Since most of the big banks became more circumspect in their proprietary trading after the Volcker rule, traders looking for action have been attracted to bar bets, esoteric situations where they might have an information advantage.
(The rule didn't end prop trading, far from it. The rule just formalized things and whacked Goldman a little bit)

From Public Books:

We are not the cultural consumers we used to be. Data, streaming, and Web 2.0 have remade how we read and how we watch. Platforms are the new publishers. But although we consume culture differently now, much of how we talk about and study it remains lodged in the analog world of the 20th century. It’s time for our methods to catch up with our objects. Born digital culture requires a born digital approach. Hacking the Culture Industries showcases the power of data-driven cultural criticism, and reinvigorates cultural studies for the 21st century. These five new essays move between book culture, streaming TV, social media, and online writing platforms: Squid Game and streaming hits; Goodreads and romance fiction; Twitter and hive-critique; Tik Tok and cultural attention; and who gets to decide who wins book prizes in the age of social networks. This series takes up a call we issued a year ago: to hack the culture industries. To challenge their dominance by using their data to study them and their stranglehold on cultural production.
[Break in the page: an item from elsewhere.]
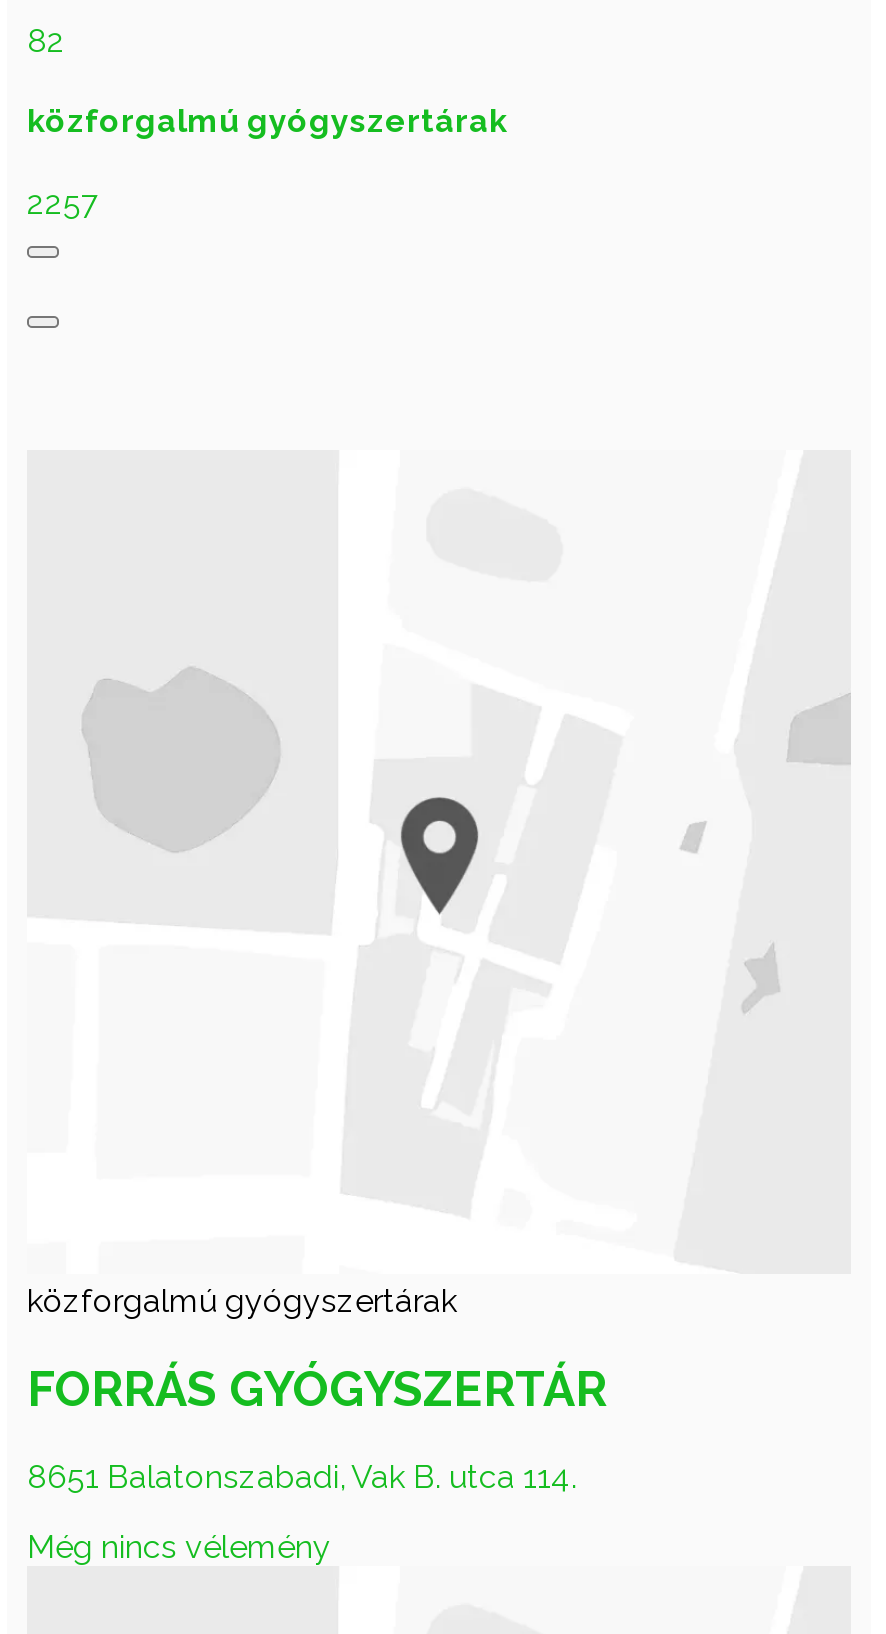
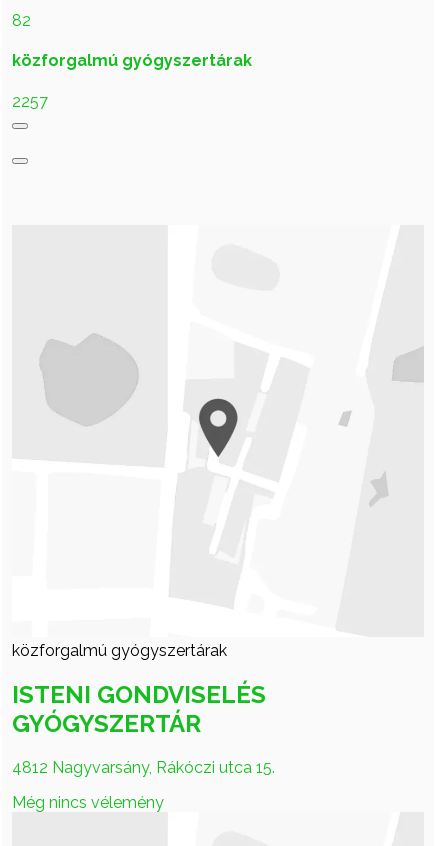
[27,1359,607,1417] FORRÁS GYÓGYSZERTÁR -> [12,680,266,738] ISTENI GONDVISELÉS | GYÓGYSZERTÁR
[27,1457,577,1495] 8651 Balatonszabadi, Vak B. utca 114. -> [12,758,275,777] 4812 Nagyvarsány, Rákóczi utca 15.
To tell new stories about culture in a time of ubiquitous data.

—Laura B. McGrath, Dan Sinykin, and Richard Jean So

Toni Morrison got snubbed. Or at least that’s what nearly 50 Black writers and critics suggested in an open letter in the New York Times after the 1987 National Book Award passed over Morrison’s Beloved for Larry Heinemann’s Vietnam War novel, Paco’s Story. From the very moment it was announced in the grand ballroom of New York’s Hotel Pierre, the decision sent shock waves through the American literary scene. “You couldn’t have cut the collective astonishment with a machete,” Jonathan Yardley wrote in the Washington Post, “nor dislodged it with a thermonuclear explosion; that’s how startled were the assembled illuminati. Truman over Dewey was nothing as to Heinemann over Morrison.” Over at the New York Times, Michiko Kakutani opened her review with just two words (reminiscent of another November upset, nearly three decades later): “What happened?”

....MUCH MORE 

...Last spring, the Post45 Data Collective published the extensive work of Claire Grossman, Juliana Spahr, and Stephanie Young, which includes information on winners and judges from nearly forty awards (worth $10,000 or more) between 1918 and 2020. Pairing this with data that we’ve gathered—on the demographics of fiction prize judges, winners, and finalists over the last 35 years—reveals broad trends about how the composition of prize juries influences the works and authors that they celebrate....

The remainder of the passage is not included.